(Beginning of DATASET EXTRACT)

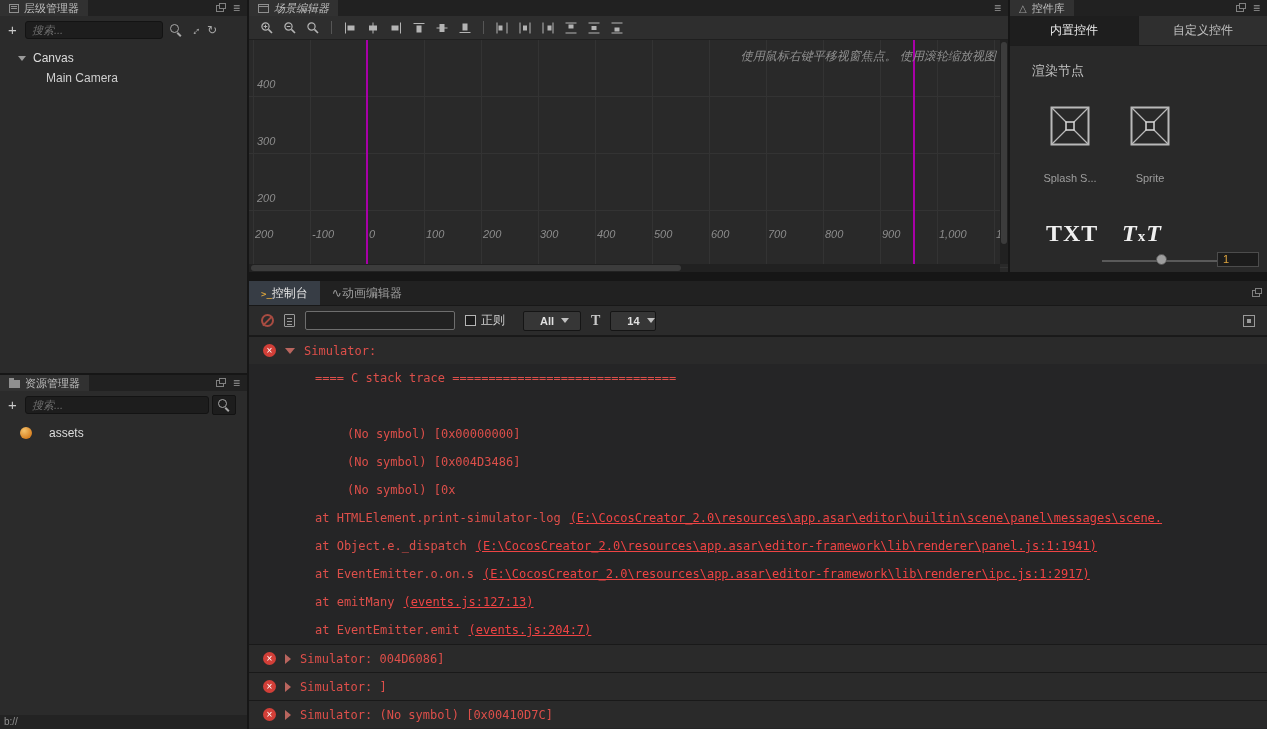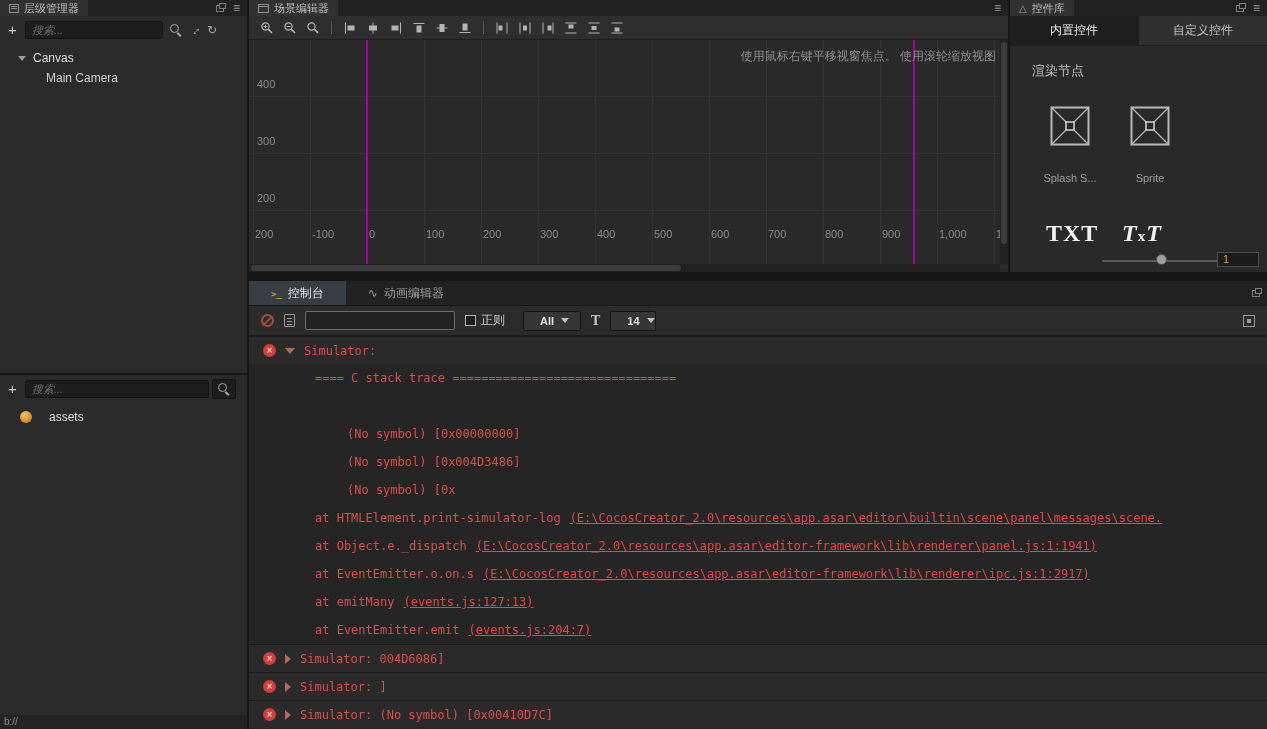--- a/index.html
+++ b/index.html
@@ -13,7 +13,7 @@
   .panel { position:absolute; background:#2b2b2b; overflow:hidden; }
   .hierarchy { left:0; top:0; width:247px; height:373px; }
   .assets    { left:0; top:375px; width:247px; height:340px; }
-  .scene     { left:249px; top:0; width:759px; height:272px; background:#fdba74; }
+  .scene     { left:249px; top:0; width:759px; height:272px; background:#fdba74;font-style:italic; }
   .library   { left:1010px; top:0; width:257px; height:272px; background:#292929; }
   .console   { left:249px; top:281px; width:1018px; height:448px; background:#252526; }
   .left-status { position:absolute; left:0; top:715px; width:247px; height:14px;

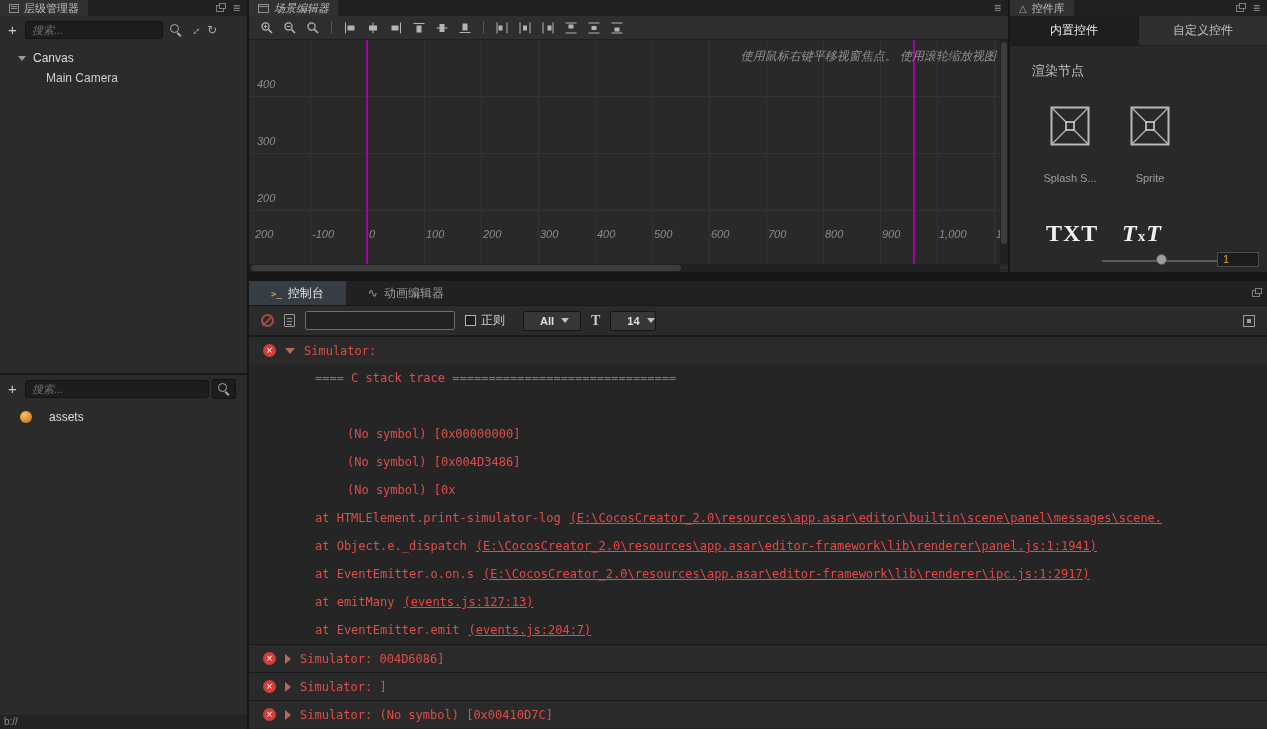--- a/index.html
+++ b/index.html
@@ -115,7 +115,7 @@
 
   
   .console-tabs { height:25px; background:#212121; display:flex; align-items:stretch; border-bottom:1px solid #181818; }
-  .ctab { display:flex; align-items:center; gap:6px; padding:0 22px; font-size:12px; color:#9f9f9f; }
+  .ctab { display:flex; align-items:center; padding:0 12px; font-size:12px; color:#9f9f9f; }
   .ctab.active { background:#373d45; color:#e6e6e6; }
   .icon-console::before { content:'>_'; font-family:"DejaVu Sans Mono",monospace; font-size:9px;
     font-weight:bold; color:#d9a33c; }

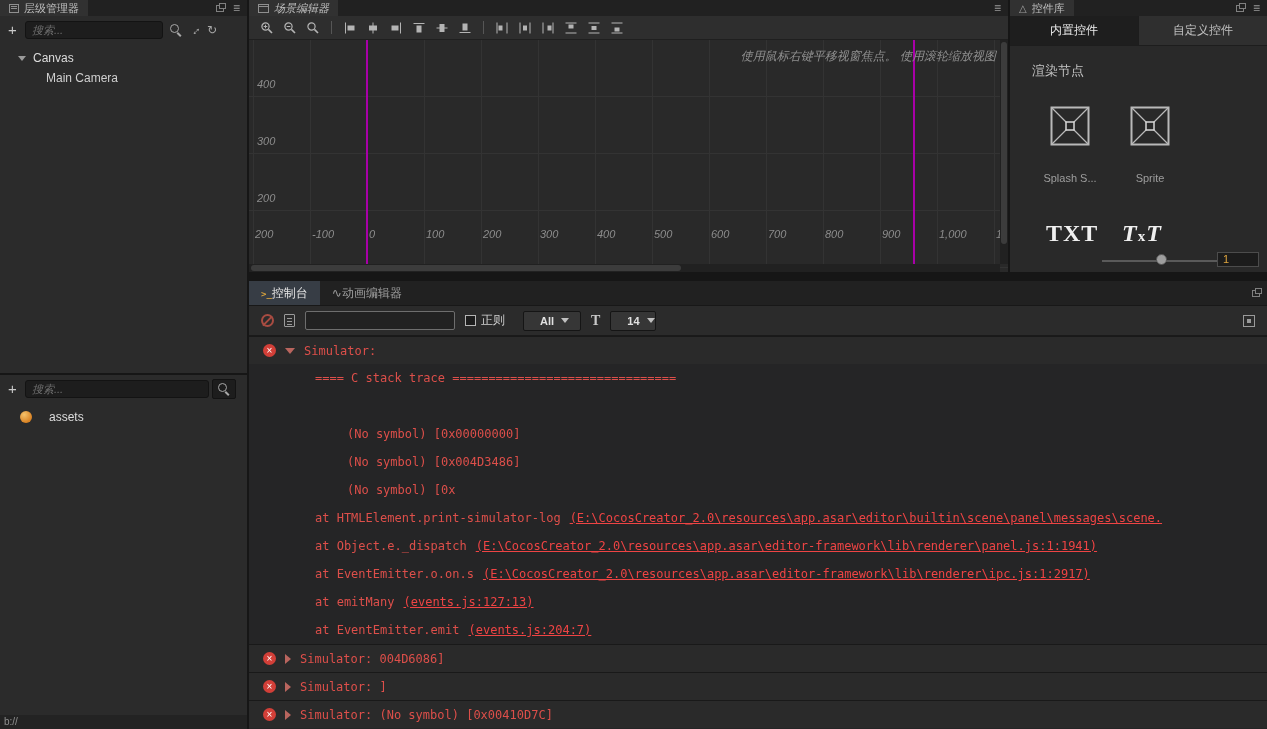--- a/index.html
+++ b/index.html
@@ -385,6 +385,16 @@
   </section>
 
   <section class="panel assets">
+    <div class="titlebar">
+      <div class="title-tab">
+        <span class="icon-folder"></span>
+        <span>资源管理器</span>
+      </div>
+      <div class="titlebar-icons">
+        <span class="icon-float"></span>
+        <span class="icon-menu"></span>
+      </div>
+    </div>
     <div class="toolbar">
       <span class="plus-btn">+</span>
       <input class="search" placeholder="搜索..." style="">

(End of DATASET EXTRACT)
(Beginning of DATASET EXTRACT)

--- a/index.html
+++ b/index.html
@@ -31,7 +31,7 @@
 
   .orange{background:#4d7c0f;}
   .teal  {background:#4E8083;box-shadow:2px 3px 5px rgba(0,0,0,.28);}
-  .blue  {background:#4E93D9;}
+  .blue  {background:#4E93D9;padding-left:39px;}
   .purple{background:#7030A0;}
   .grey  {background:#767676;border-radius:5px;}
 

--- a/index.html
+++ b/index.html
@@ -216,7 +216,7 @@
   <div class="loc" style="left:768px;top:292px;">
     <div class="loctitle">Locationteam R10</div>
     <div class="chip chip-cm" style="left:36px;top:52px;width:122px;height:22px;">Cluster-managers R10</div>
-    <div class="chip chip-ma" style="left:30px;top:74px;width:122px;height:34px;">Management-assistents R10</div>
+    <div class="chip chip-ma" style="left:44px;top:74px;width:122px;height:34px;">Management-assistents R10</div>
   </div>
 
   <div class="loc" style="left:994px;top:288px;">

(End of DATASET EXTRACT)
(Beginning of DATASET EXTRACT)

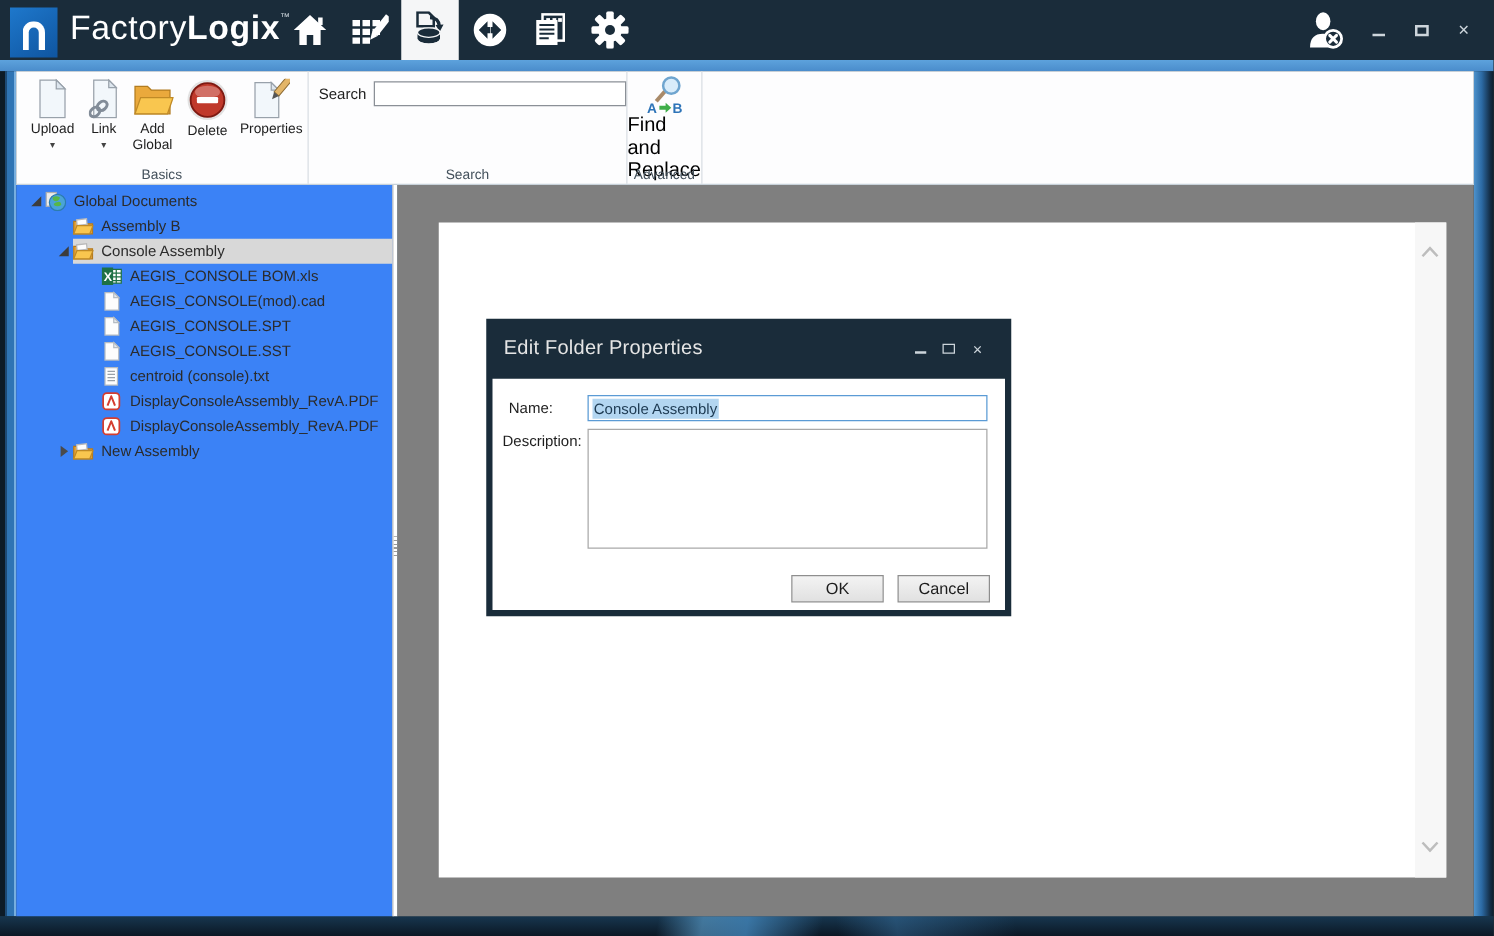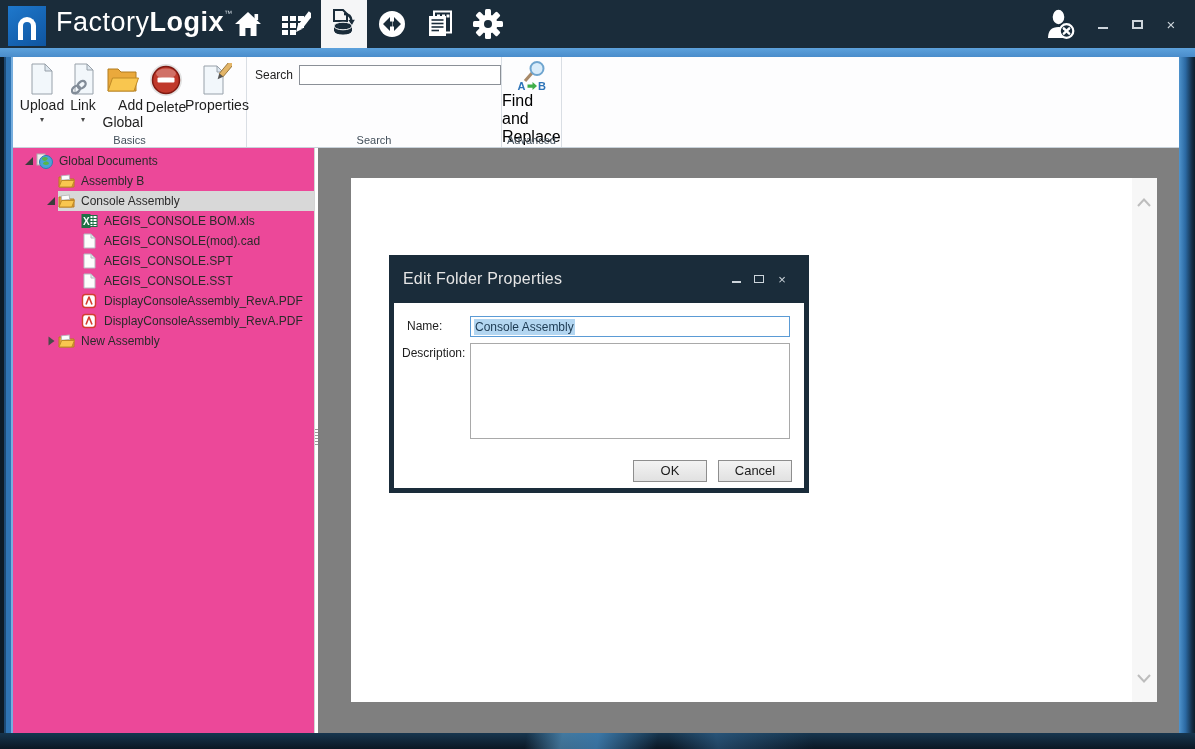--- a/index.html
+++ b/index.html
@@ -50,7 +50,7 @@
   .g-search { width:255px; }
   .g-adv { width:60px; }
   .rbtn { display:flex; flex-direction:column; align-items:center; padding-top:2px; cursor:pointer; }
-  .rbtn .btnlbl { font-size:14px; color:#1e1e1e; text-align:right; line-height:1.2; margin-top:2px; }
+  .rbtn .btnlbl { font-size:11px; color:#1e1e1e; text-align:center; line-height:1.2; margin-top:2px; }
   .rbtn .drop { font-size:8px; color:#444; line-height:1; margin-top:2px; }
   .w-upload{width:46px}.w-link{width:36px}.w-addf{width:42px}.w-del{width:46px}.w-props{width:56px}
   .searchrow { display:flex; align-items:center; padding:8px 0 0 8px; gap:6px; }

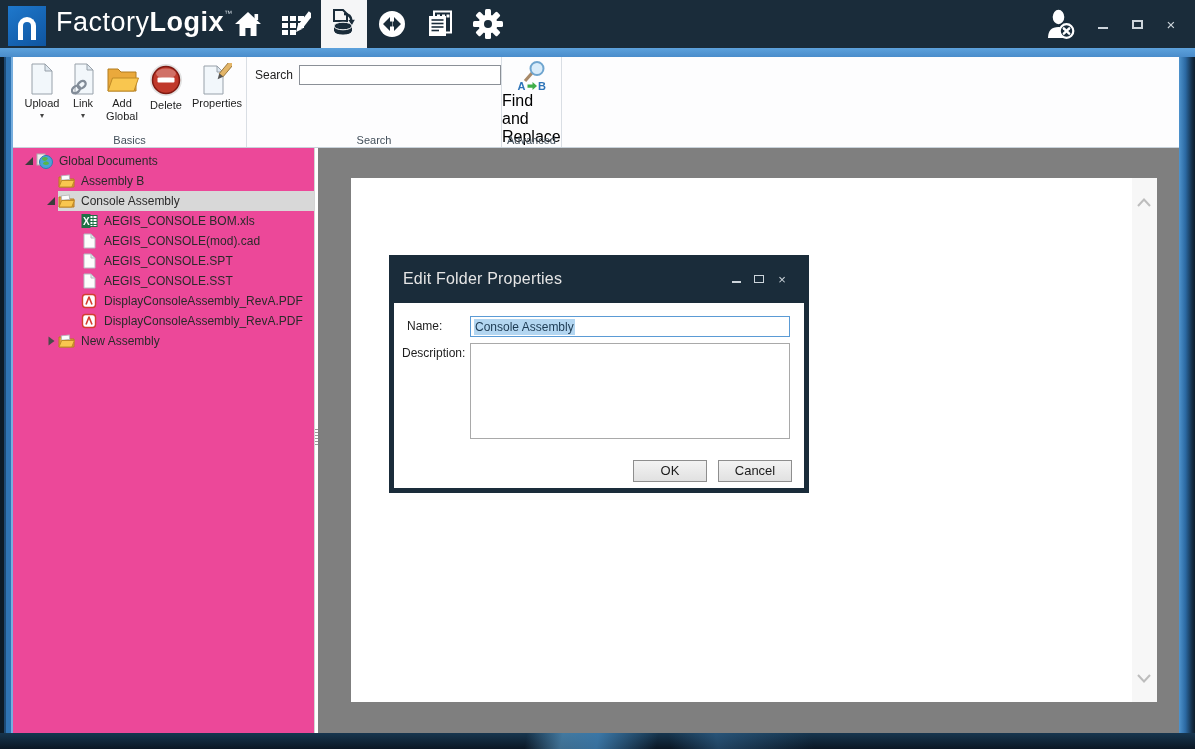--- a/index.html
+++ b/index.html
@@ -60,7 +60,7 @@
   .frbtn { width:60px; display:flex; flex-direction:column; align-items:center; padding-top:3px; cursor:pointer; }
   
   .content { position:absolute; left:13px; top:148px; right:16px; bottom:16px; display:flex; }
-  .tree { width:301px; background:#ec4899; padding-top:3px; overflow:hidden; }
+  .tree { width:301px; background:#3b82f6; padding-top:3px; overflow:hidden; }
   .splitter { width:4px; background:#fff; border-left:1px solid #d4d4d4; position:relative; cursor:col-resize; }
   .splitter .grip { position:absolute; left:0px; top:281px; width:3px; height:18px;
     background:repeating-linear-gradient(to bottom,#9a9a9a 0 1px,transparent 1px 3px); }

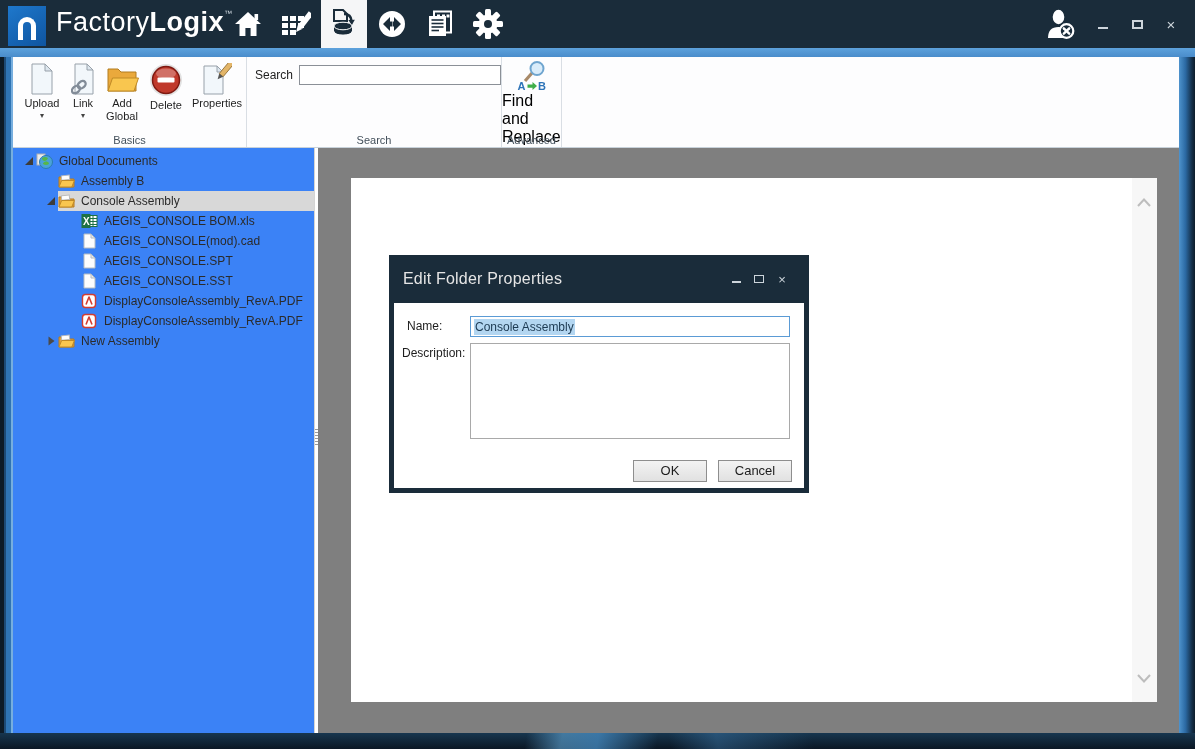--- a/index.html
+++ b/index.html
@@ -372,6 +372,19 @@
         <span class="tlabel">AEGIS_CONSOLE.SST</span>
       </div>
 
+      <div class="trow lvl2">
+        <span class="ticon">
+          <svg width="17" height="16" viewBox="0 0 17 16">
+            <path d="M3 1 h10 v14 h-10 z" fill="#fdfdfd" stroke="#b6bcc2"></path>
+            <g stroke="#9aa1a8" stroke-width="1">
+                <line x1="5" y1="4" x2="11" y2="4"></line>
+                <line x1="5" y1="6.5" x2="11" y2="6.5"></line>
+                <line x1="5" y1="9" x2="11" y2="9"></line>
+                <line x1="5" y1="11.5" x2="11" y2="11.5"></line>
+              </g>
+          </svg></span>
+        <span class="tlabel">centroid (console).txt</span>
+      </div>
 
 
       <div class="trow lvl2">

(End of DATASET EXTRACT)

EXERCISE DESCRIPTION: Using the data above, transcribe exactly the lines between those containing "width:301px; background:#ec4899; padding-top:3px;" and "h10 v14 h-10", inclusive, and leave every picture behind.

ANSWER BOX:
-  .tree { width:301px; background:#ec4899; padding-top:3px; overflow:hidden; }
+  .tree { width:301px; background:#3b82f6; padding-top:3px; overflow:hidden; }
   .splitter { width:4px; background:#fff; border-left:1px solid #d4d4d4; position:relative; cursor:col-resize; }
   .splitter .grip { position:absolute; left:0px; top:281px; width:3px; height:18px;
     background:repeating-linear-gradient(to bottom,#9a9a9a 0 1px,transparent 1px 3px); }

--- a/index.html
+++ b/index.html
@@ -372,6 +372,19 @@
         <span class="tlabel">AEGIS_CONSOLE.SST</span>
       </div>
 
+      <div class="trow lvl2">
+        <span class="ticon">
+          <svg width="17" height="16" viewBox="0 0 17 16">
+            <path d="M3 1 h10 v14 h-10 z" fill="#fdfdfd" stroke="#b6bcc2"></path>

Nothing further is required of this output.